Meta, qui est l'un des clients les plus importants de Google pour ces modèles, aurait cherché à obtenir un volume de capacités de calcul bien supérieur à ce qu'Alphabet pouvait allouer. D'autres sociétés utilisatrices des modèles Gemini ont également vu leur accès réduit, mais dans une mesure moins importante, selon les mêmes sources. Cette situation met en évidence la pression exercée sur les infrastructures de calcul dédiées à l'intelligence artificielle, alors que la demande des grandes entreprises technologiques continue de croître plus vite que l'offre.
Google et Meta sont des concurrents directs dans le secteur de l'intelligence artificielle. La décision de limiter l'accès aux modèles Gemini pourrait avoir des répercussions sur leurs relations commerciales et stratégiques. Google propose ses modèles à des clients externes via sa plateforme de cloud computing, tout en les utilisant pour ses propres produits et services.

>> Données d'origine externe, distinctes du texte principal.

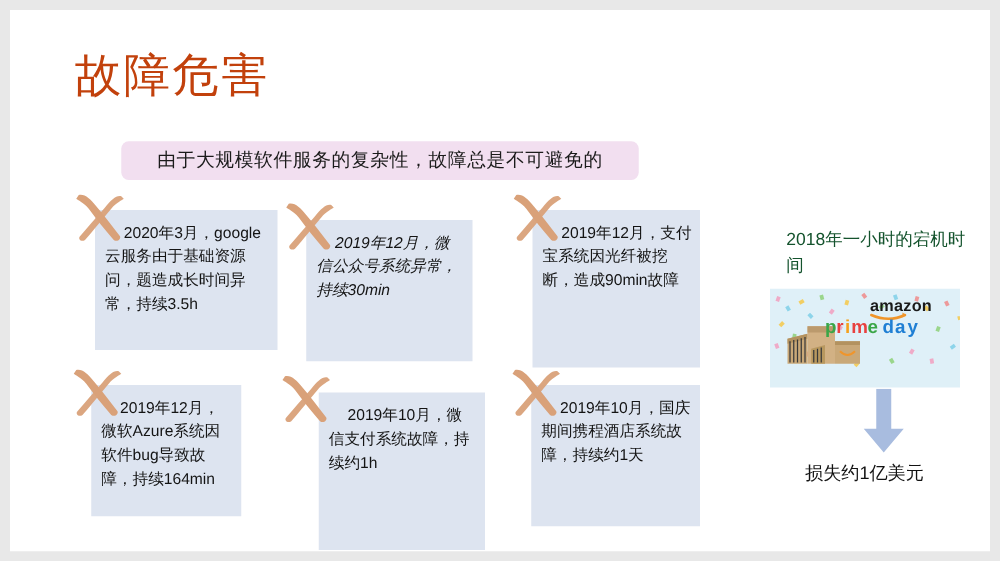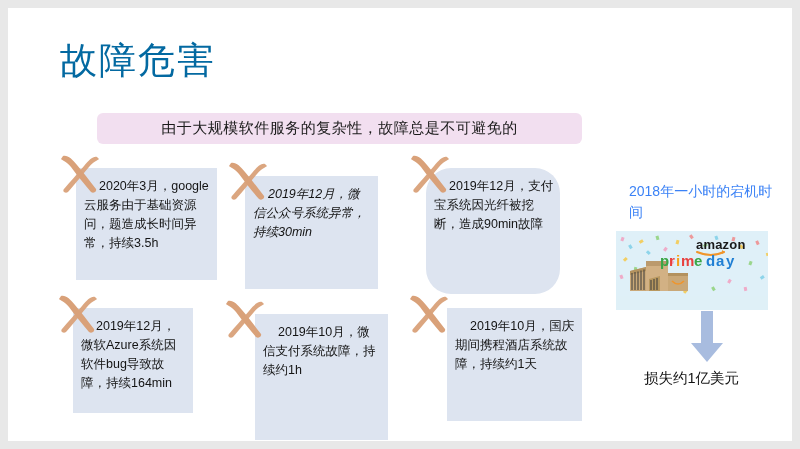--- a/index.html
+++ b/index.html
@@ -30,7 +30,7 @@
     top: 30px;
     font-size: 37px;
     line-height: 46px;
-    color: #0369a1;
+    color: #c2410c;
     letter-spacing: 2px;
     font-weight: 400;
     white-space: nowrap;

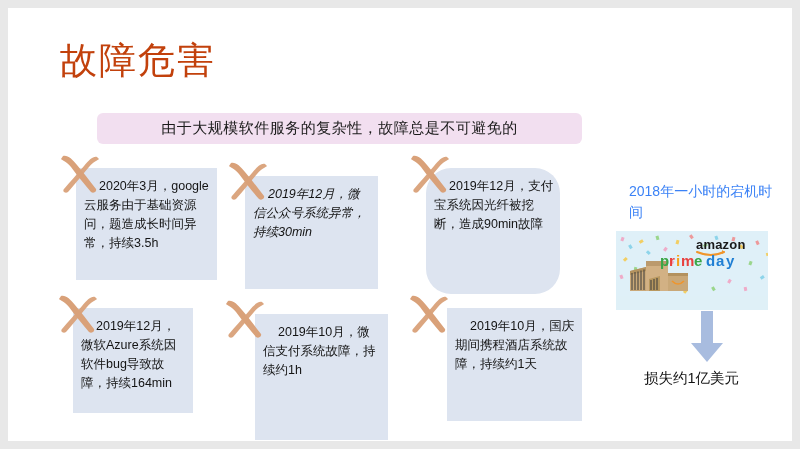--- a/index.html
+++ b/index.html
@@ -41,7 +41,7 @@
     position: absolute;
     left: 89px;
     top: 105px;
-    width: 485px;
+    width: 414px;
     height: 31px;
     background: #f2dff0;
     border-radius: 6px;

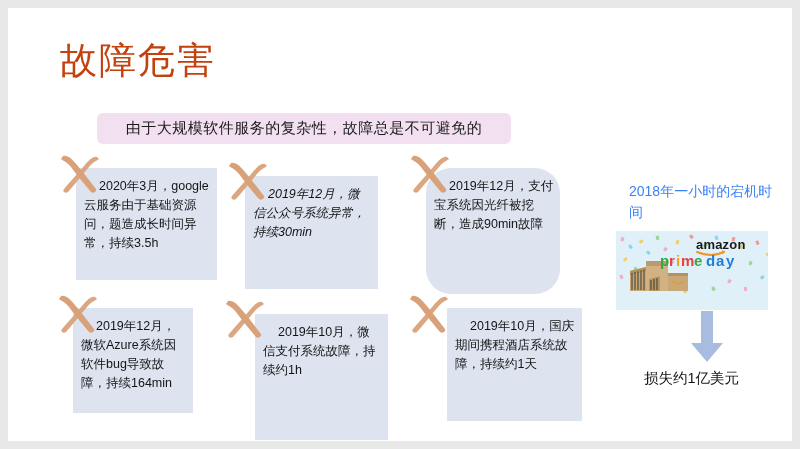--- a/index.html
+++ b/index.html
@@ -132,7 +132,7 @@
   </div>
 
   <div id="cards-layer">
-      <div class="card" style="left: 68px; top: 160px; width: 125px; height: 112px; background: rgb(221, 228, 240); padding-left: 16px;">
+      <div class="card" style="left: 68px; top: 160px; width: 146px; height: 112px; background: rgb(221, 228, 240);">
         <div class="card-text">2020年3月，google云服务由于基础资源问，题造成长时间异常，持续3.5h</div>
       </div>
       <div class="card" style="left: 237px; top: 168px; width: 133px; height: 113px; background: rgb(221, 228, 240); font-style: italic;">

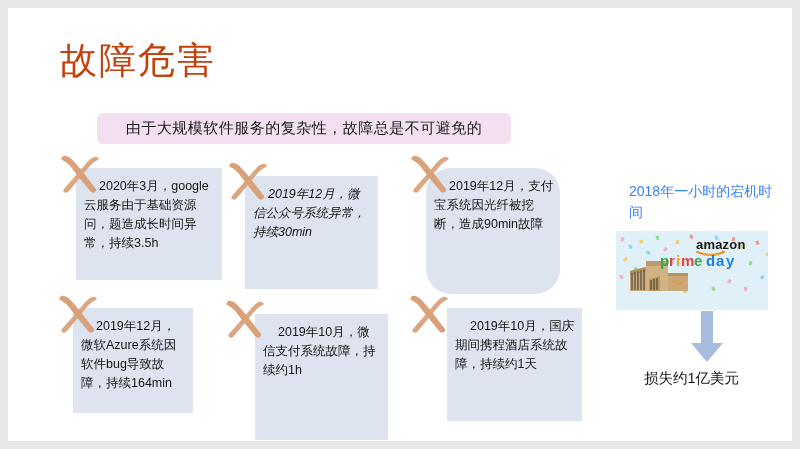--- a/index.html
+++ b/index.html
@@ -138,7 +138,7 @@
       <div class="card" style="left: 237px; top: 168px; width: 133px; height: 113px; background: rgb(221, 228, 240); font-style: italic;">
         <div class="card-text">2019年12月，微信公众号系统异常，持续30min</div>
       </div>
-      <div class="card" style="left: 418px; top: 160px; width: 134px; height: 126px; background: rgb(221, 228, 240); border-radius: 25px;">
+      <div class="card" style="left: 418px; top: 160px; width: 134px; height: 126px; background: rgb(221, 228, 240);">
         <div class="card-text">2019年12月，支付宝系统因光纤被挖断，造成90min故障</div>
       </div>
       <div class="card" style="left: 65px; top: 300px; width: 120px; height: 105px; background: rgb(221, 228, 240);">

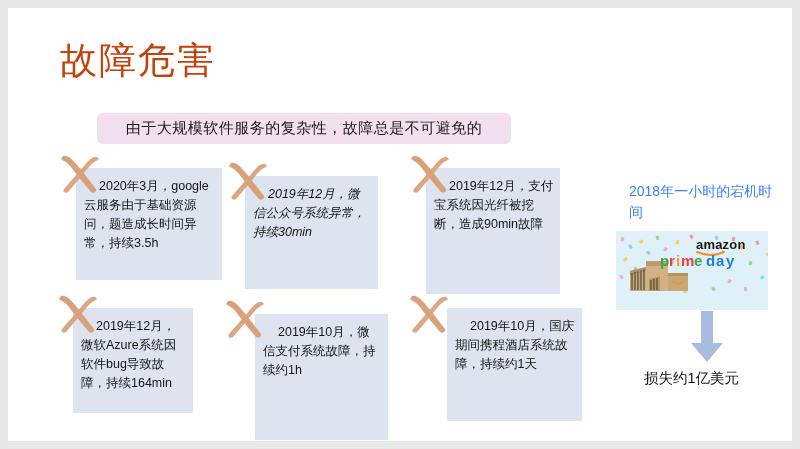--- a/index.html
+++ b/index.html
@@ -91,7 +91,7 @@
     width: 150px;
     font-size: 14px;
     line-height: 21px;
-    color: #3b82f6;
+    color: #14532d;
   }
   .promo-image {
     position: absolute;

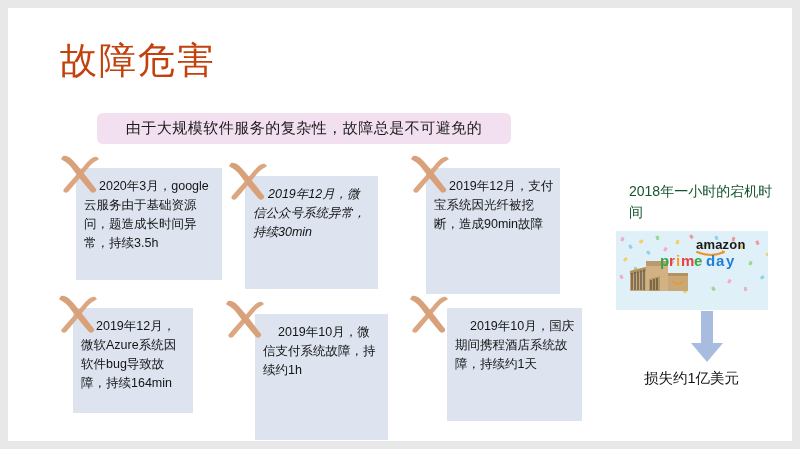--- a/index.html
+++ b/index.html
@@ -147,7 +147,7 @@
       <div class="card" style="left: 247px; top: 306px; width: 133px; height: 126px; background: rgb(221, 228, 240);">
         <div class="card-text">2019年10月，微信支付系统故障，持续约1h</div>
       </div>
-      <div class="card" style="left: 417px; top: 300px; width: 135px; height: 113px; background: rgb(221, 228, 240); margin-left: 22px;">
+      <div class="card" style="left: 417px; top: 300px; width: 135px; height: 113px; background: rgb(221, 228, 240);">
         <div class="card-text">2019年10月，国庆期间携程酒店系统故障，持续约1天</div>
       </div>
     </div>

L'incident illustre les défis auxquels font face les fournisseurs de services d'IA, même les plus puissants, pour répondre à la demande explosive en ressources de calcul. Les investissements dans les centres de données et les puces spécialisées, bien que massifs, ne suffisent pas encore à couvrir les besoins immédiats. Les discussions entre les deux entreprises sur les conditions d'accès aux modèles Gemini se poursuivraient, selon les sources.
Les informations rapportées n'ont pas été confirmées de manière indépendante. Aucune déclaration officielle n'a été faite pour l'instant par Alphabet ni par Meta.